Top of DATA TO PROCESS

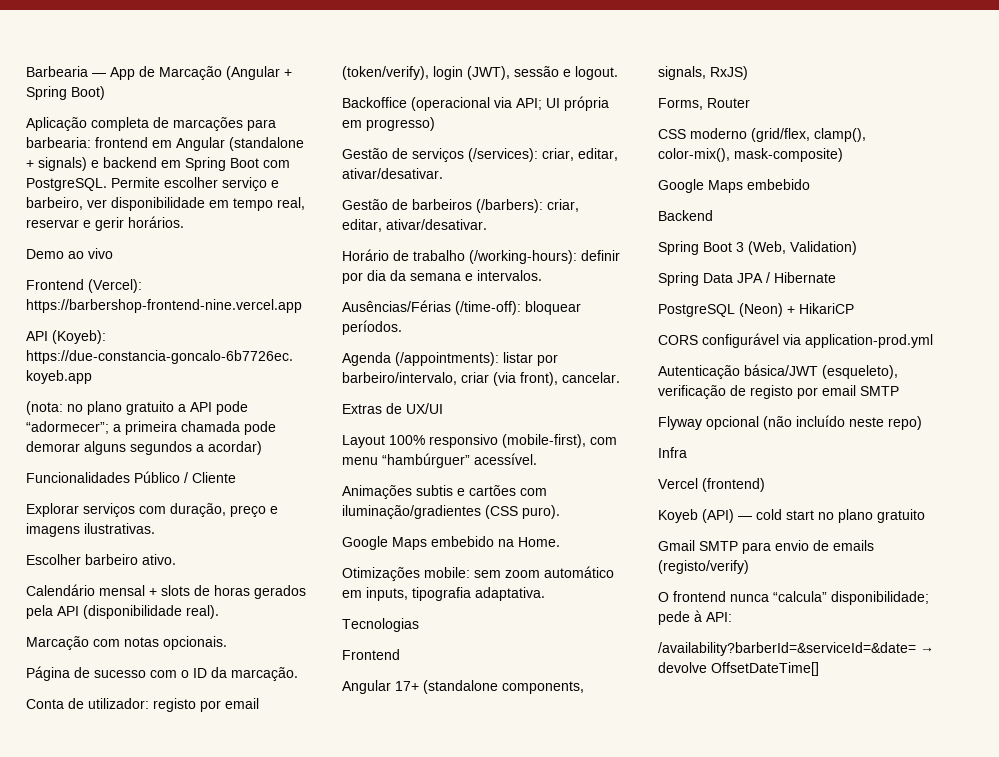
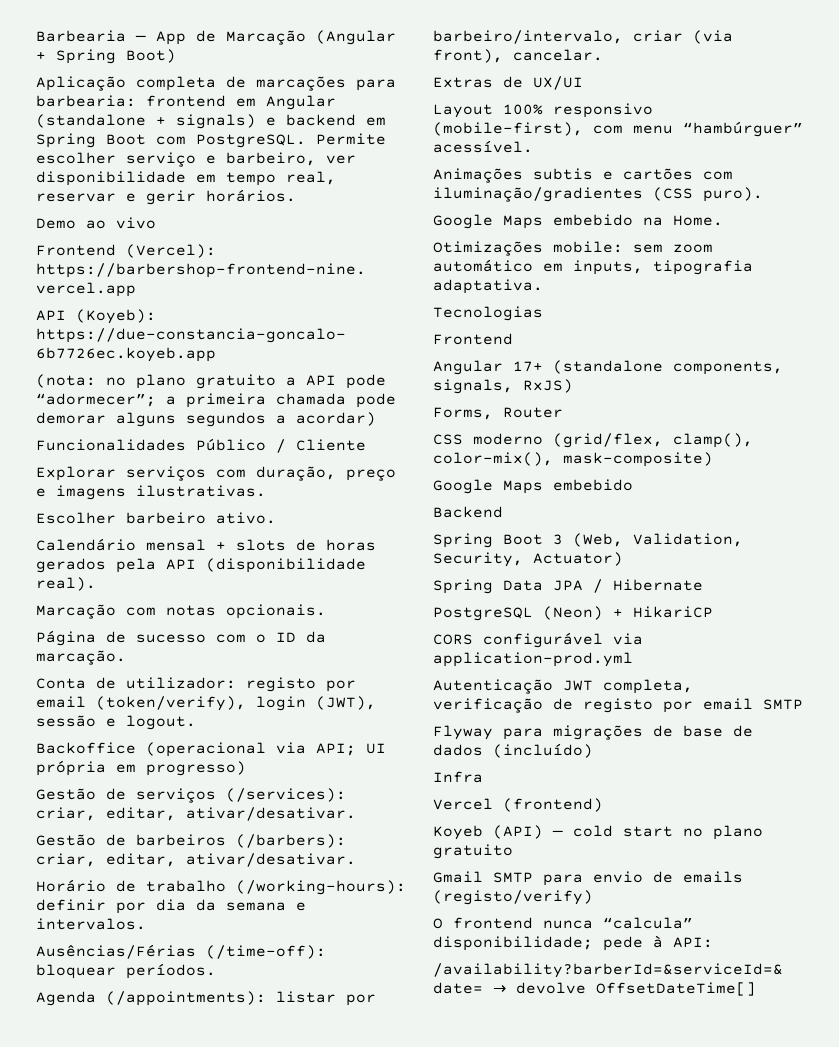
- Spring Boot 3 (Web, Validation)
+ Spring Boot 3 (Web, Validation, Security, Actuator)
- Autenticação básica/JWT (esqueleto), verificação de registo por email SMTP
+ Autenticação JWT completa, verificação de registo por email SMTP
- Flyway opcional (não incluído neste repo)
+ Flyway para migrações de base de dados (incluído)

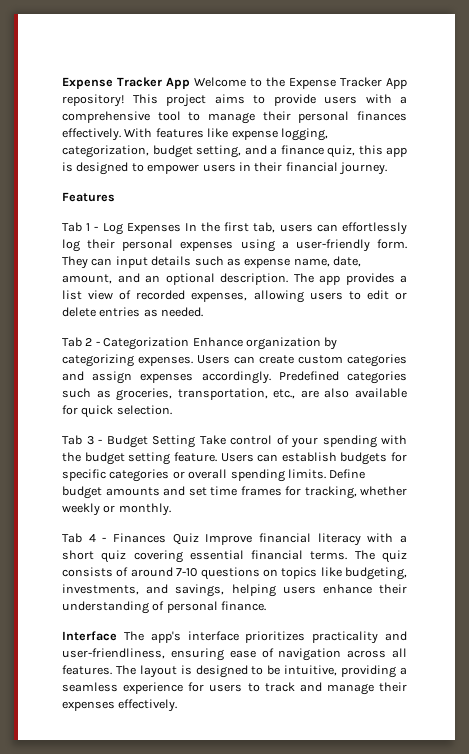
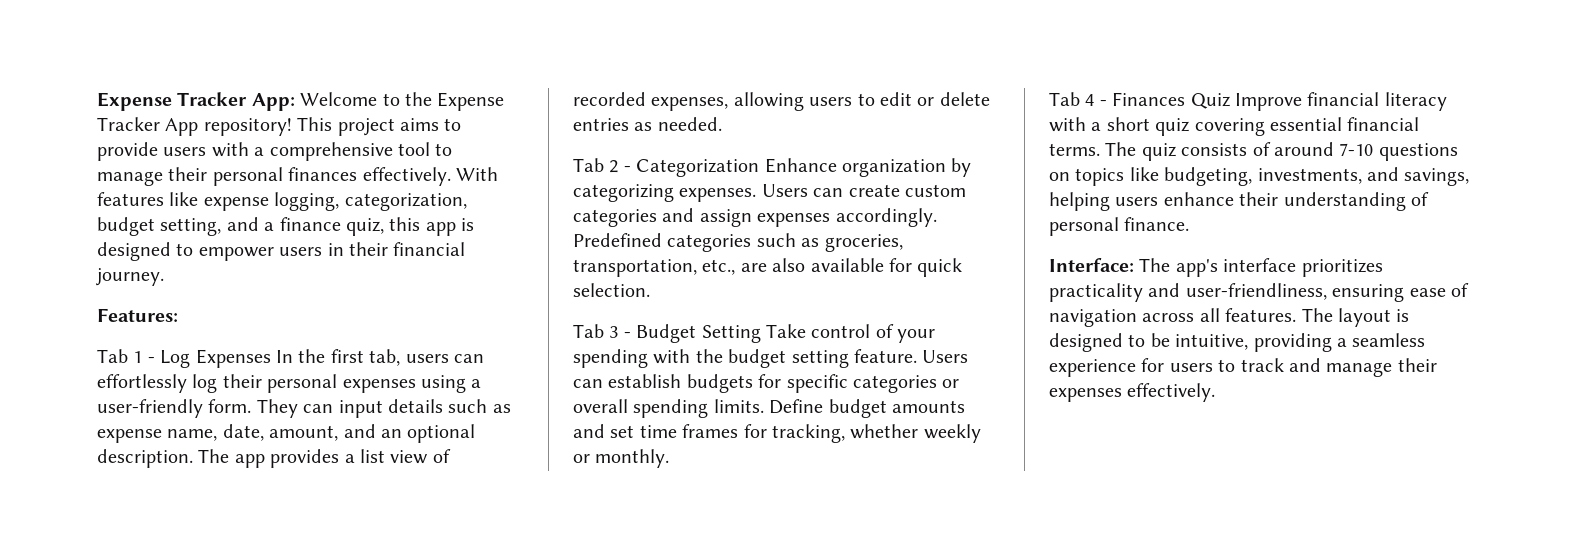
- Expense Tracker App Welcome to the Expense Tracker App repository!
+ Expense Tracker App: Welcome to the Expense Tracker App repository!
- Features
+ Features:
- Interface The app's interface prioritizes practicality and user-friendliness, ensuring ease of navigation across all features.
+ Interface: The app's interface prioritizes practicality and user-friendliness, ensuring ease of navigation across all features.

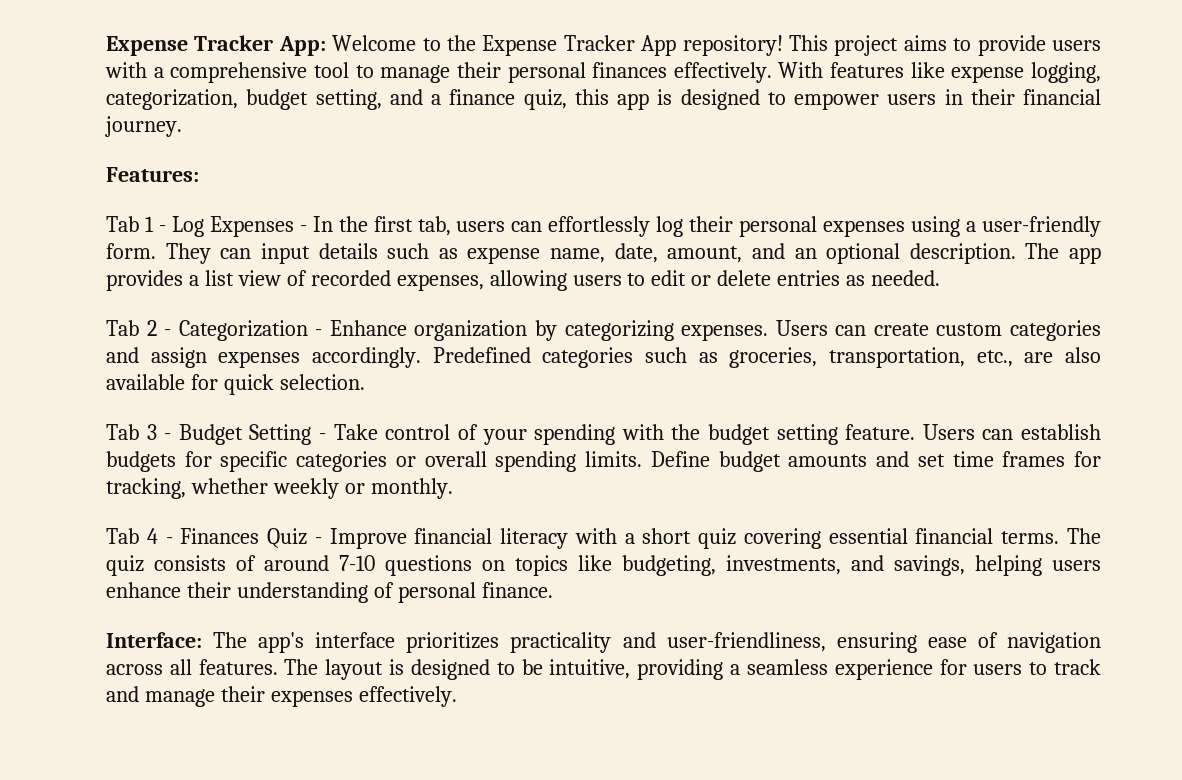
- Tab 1 - Log Expenses In the first tab, users can effortlessly log their personal expenses using a user-friendly form.
+ Tab 1 - Log Expenses - In the first tab, users can effortlessly log their personal expenses using a user-friendly form.
- Tab 2 - Categorization Enhance organization by categorizing expenses.
+ Tab 2 - Categorization - Enhance organization by categorizing expenses.
- Tab 3 - Budget Setting Take control of your spending with the budget setting feature.
+ Tab 3 - Budget Setting - Take control of your spending with the budget setting feature.
- Tab 4 - Finances Quiz Improve financial literacy with a short quiz covering essential financial terms.
+ Tab 4 - Finances Quiz - Improve financial literacy with a short quiz covering essential financial terms.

Bottom of DATA TO PROCESS

**WHAT IS EXPECTED**
Starting at the line containing "completa, verificação de registo por email SMTP" and stopping at the line containing "Setting - Take", output every line above exactly, both ends included, with pictures omitted.

**SOLUTION TO THE PROBLEM**
+ Autenticação JWT completa, verificação de registo por email SMTP
- Flyway opcional (não incluído neste repo)
+ Flyway para migrações de base de dados (incluído)

- Expense Tracker App Welcome to the Expense Tracker App repository!
+ Expense Tracker App: Welcome to the Expense Tracker App repository!
- Features
+ Features:
- Interface The app's interface prioritizes practicality and user-friendliness, ensuring ease of navigation across all features.
+ Interface: The app's interface prioritizes practicality and user-friendliness, ensuring ease of navigation across all features.

- Tab 1 - Log Expenses In the first tab, users can effortlessly log their personal expenses using a user-friendly form.
+ Tab 1 - Log Expenses - In the first tab, users can effortlessly log their personal expenses using a user-friendly form.
- Tab 2 - Categorization Enhance organization by categorizing expenses.
+ Tab 2 - Categorization - Enhance organization by categorizing expenses.
- Tab 3 - Budget Setting Take control of your spending with the budget setting feature.
+ Tab 3 - Budget Setting - Take control of your spending with the budget setting feature.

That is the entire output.